The struggle of clean code for data scientists
You might reach this point and say – "yes! I want to write cleaner code, why haven’t I done that all along?". And the truth is you might have good reasons. First, it requires knowledge, practice, and desire. As data scientists, it’s not always easy to keep our repertoire as neat as we would have wanted to.
High-risk code writing
The number one reason, from my experience, is the nature of our work being "high-risk". Meaning, when we write the first line of code in the script, we usually don’t know what will happen with it – Will it work? Will it be in production? Will we use it ever again? Is it worth anything?
We might end up spending much of our time on risky POCs or one-time data explorations. In those cases, writing the neatest time-consuming code might not be the right way to go. But then, this POC we wrote in a sketchy fashion turns into an actual project, it even gets to production, and its code is a mess! Sounds familiar? Used to happen to me all the time.
Time-consuming
What’s common to all code writers out there is the time aspect. Writing clean code costs more time in the first place since you need to think twice before writing any line of code. We’re always pushed or encouraged to get things done, fast, and it might come at the expense of our code.
Just remember – getting things done fast, while in a hurry, can come to bite you later when you’re dealing with bugs on a daily basis. Your time spent writing clean code will for sure pay for itself in the time saved on bugs.
Metrics
Another reason for the struggle is the way we are measured. As data scientists, our employer is looking for results – accurate predictions, insightful data findings, up-to-date technologies. But often, no one looks under the hood and marks the quarter’s task as successful only if our code is neat. Code infrastructure and conditions are internal goals for your teams and it’s harder to make others aware of them.
Some basic principles
If you’ve made it this far and you want to make your code cleaner, here are some of my favorite guidelines:
Match your code quality to the draft level
High-risk POCs or data explorations can start as drafts, with your code getting neater as you’re progressing
Follow standard conventions
This includes meaningful names for variables, functions, and classes; Constants instead of hard-coded strings and integers; Consistent formatting.

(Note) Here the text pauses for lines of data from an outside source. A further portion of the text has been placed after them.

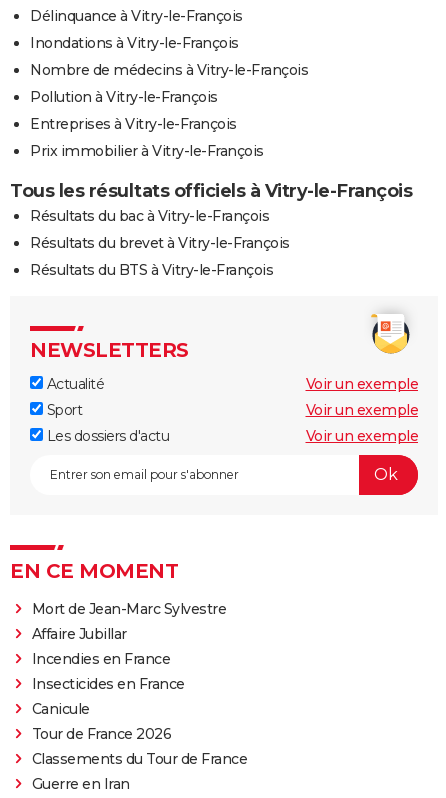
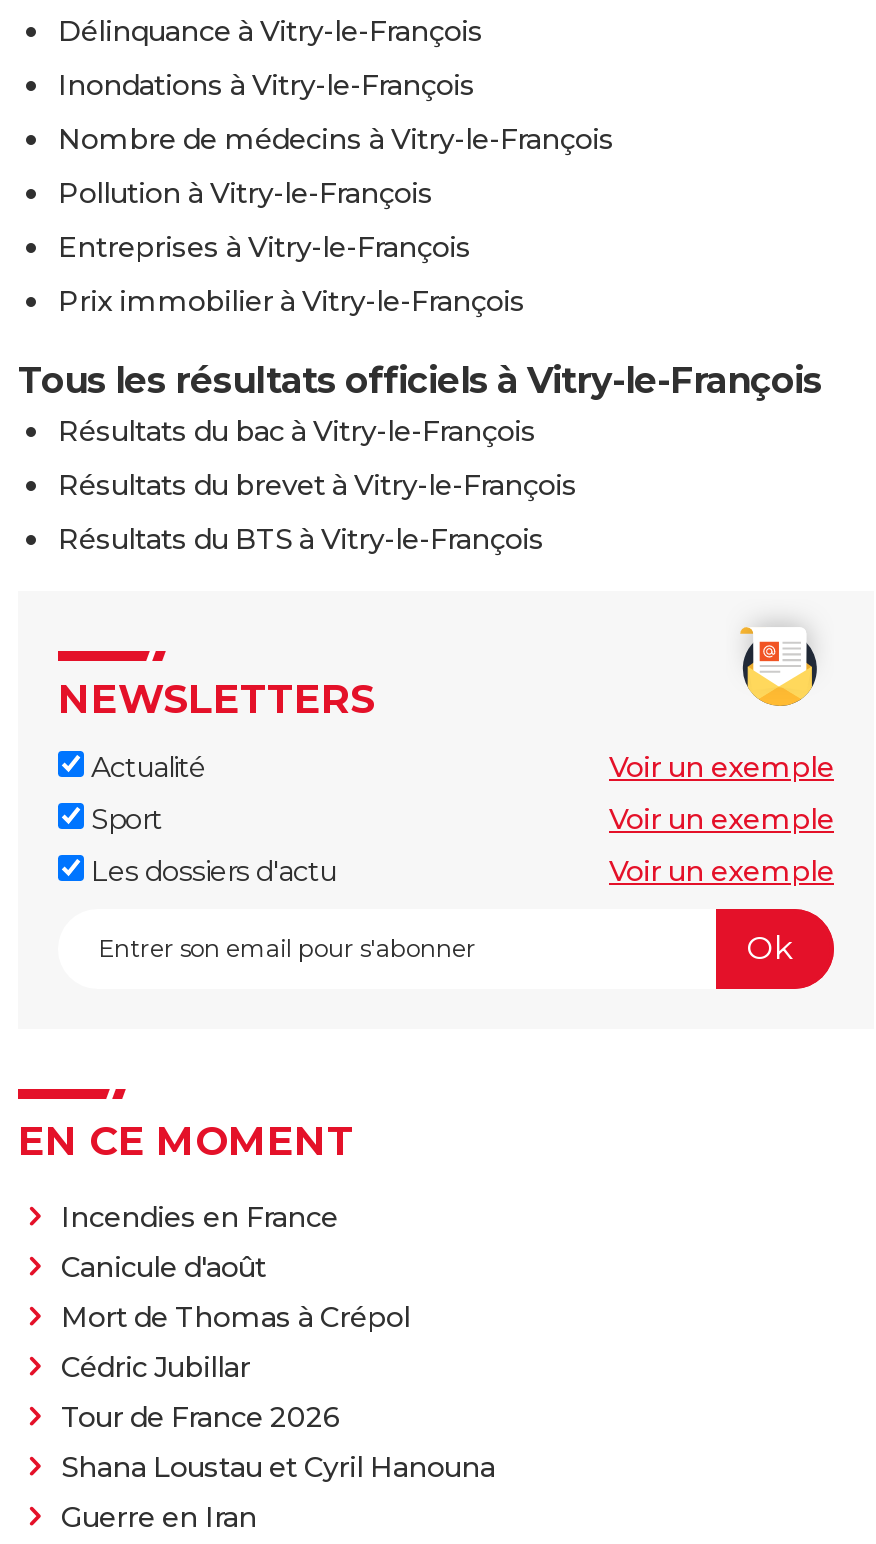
- Mort de Jean-Marc Sylvestre
- Affaire Jubillar

moved up: Incendies en France

- Insecticides en France
- Canicule
+ Canicule d'août
+ Mort de Thomas à Crépol
+ Cédric Jubillar

- Classements du Tour de France
+ Shana Loustau et Cyril Hanouna
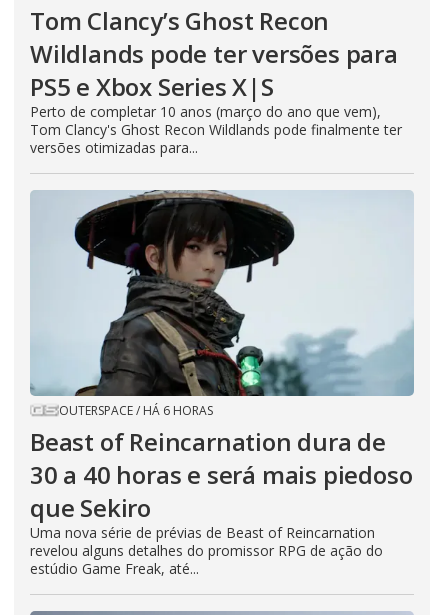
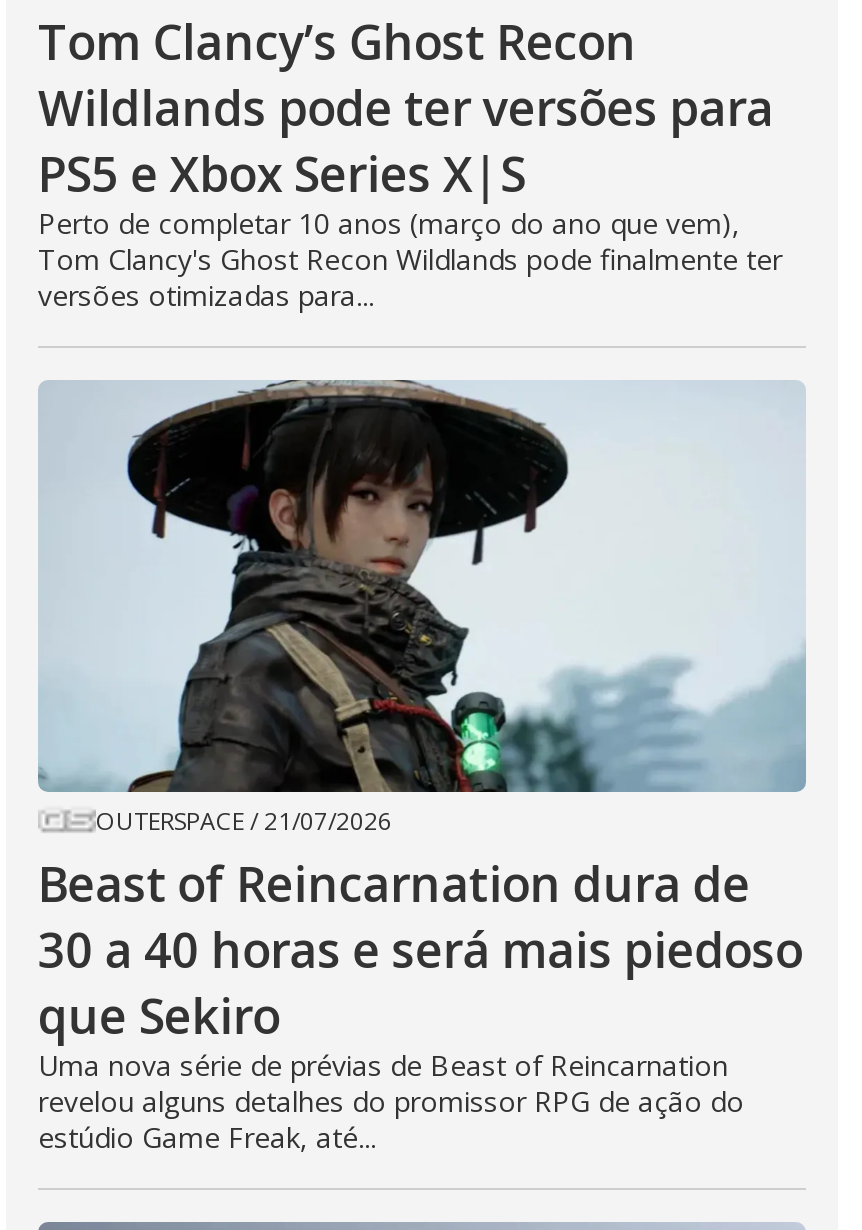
- OUTERSPACE / HÁ 6 HORAS
+ OUTERSPACE / 21/07/2026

Make your functions awesome
Each function should do one thing and one thing only. They should be short and have no side effects.
Less is more
Your code should be as short as possible, without comments (unless they tell you WHY, but never HOW). Plus, make sure you delete commented-out code, as it only causes clutter.
Keep it simple
Simpler is always better, so try to reduce complexity as much as possible.
Boy scout rule – leave the campground cleaner than you found it
When working in a team – don’t be afraid to change someone else’s code. When working alone – change your own code when giving it a second look.
The newspaper article principle
The top of your script should be the most top-level functions, with more details as you go down.
If you want to know more, you’re welcome to check out the second part of my tutorial which explains how to implement those guidelines and lists a few more to watch.
The change starts now
Writing clean code is possible for anyone, anytime. It doesn’t matter if you’re junior or experienced, all it takes is one simple thing – wanting it. The change starts from within.
In Yoga, there’s a notion of thinking about doing something, even if you don’t necessarily succeed. Your intentions are what matters.
I find it very similar for writing code. We don’t necessarily have to follow all of the protocols or do it perfectly. Just having it in the back of our minds, wanting it, and thinking about it will surely make our code better. And of course, practice makes perfect. If you don’t believe me, just try and see for yourself!